Records contained in a dataset
--- START ---

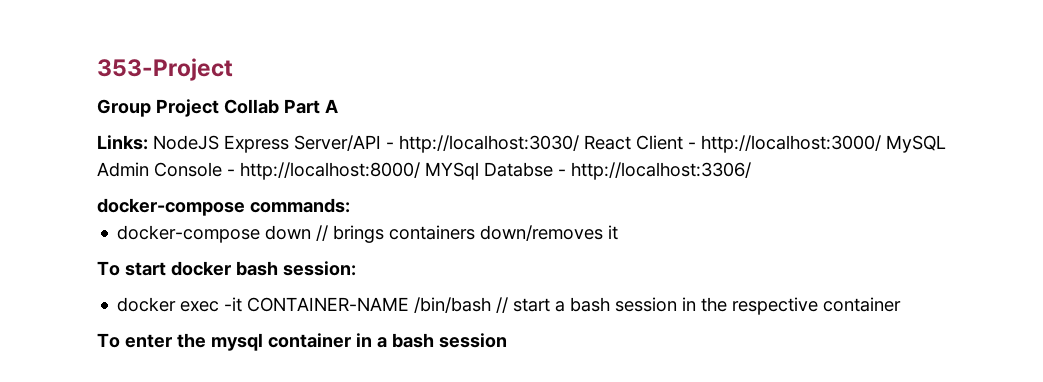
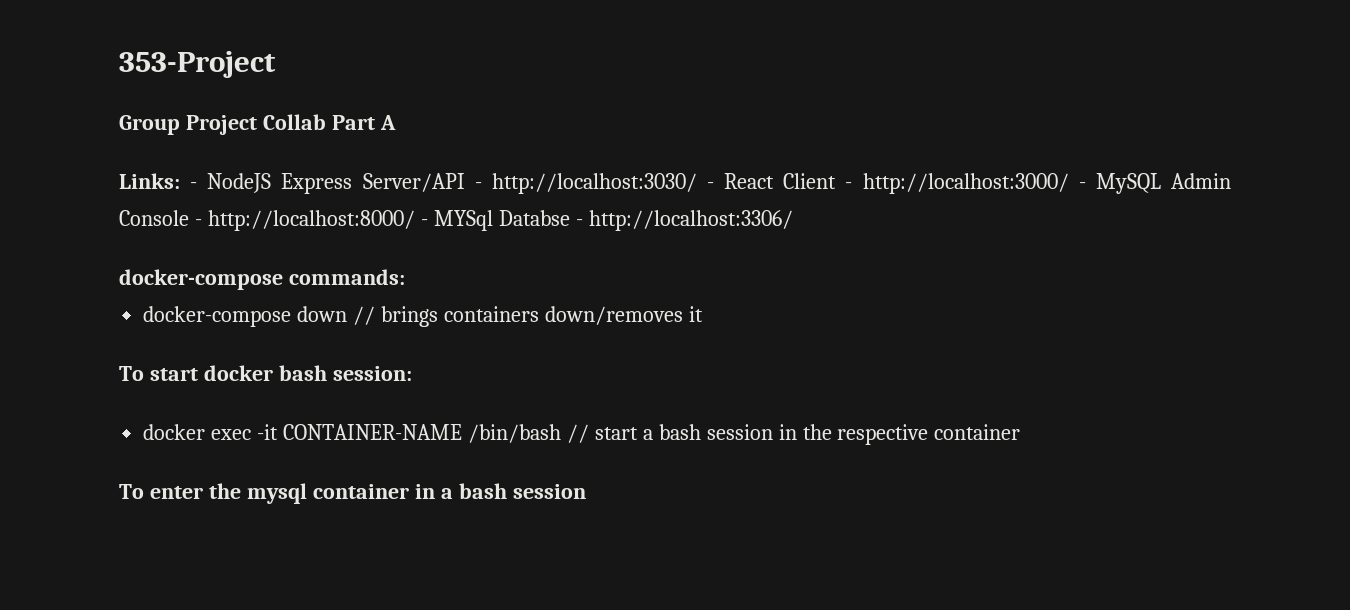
(148, 142) none -> [190,182,198,189] -
(579, 144) none -> [706,182,714,189] -
(881, 144) none -> [1078,182,1086,189] -
(420, 171) none -> [420,219,428,226] -

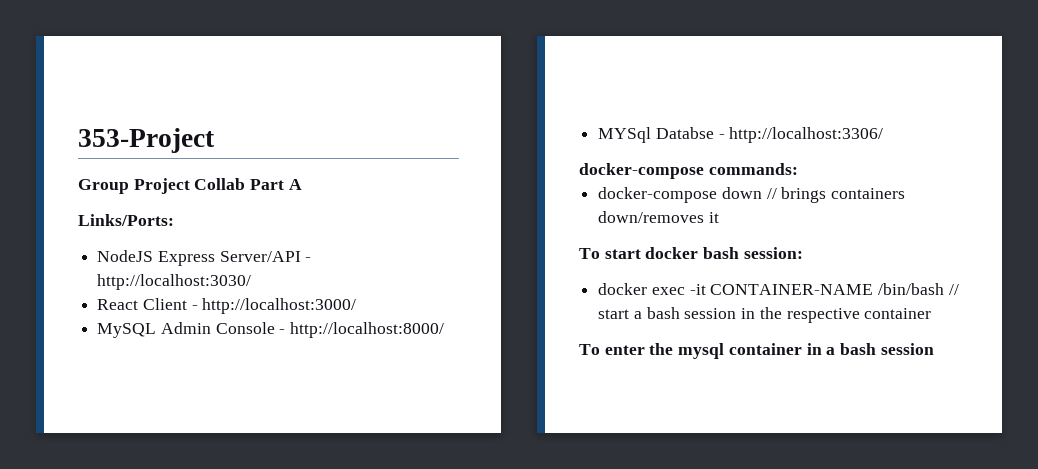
[119,173,198,189] Links: - -> [78,214,174,226] Links/Ports: //
[706,182,714,189] - -> (252, 282) //
[1078,182,1086,189] - -> (357, 306) //
[420,219,428,226] - -> (445, 330) //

--- END ---

◆ Try it:
From the line that contains "(420, 171) none" to the final line of the entries, reproduce every line exactly, both ends included. Leave out all pictures.

◆ The answer:
(420, 171) none -> [420,219,428,226] -

[119,173,198,189] Links: - -> [78,214,174,226] Links/Ports: //
[706,182,714,189] - -> (252, 282) //
[1078,182,1086,189] - -> (357, 306) //
[420,219,428,226] - -> (445, 330) //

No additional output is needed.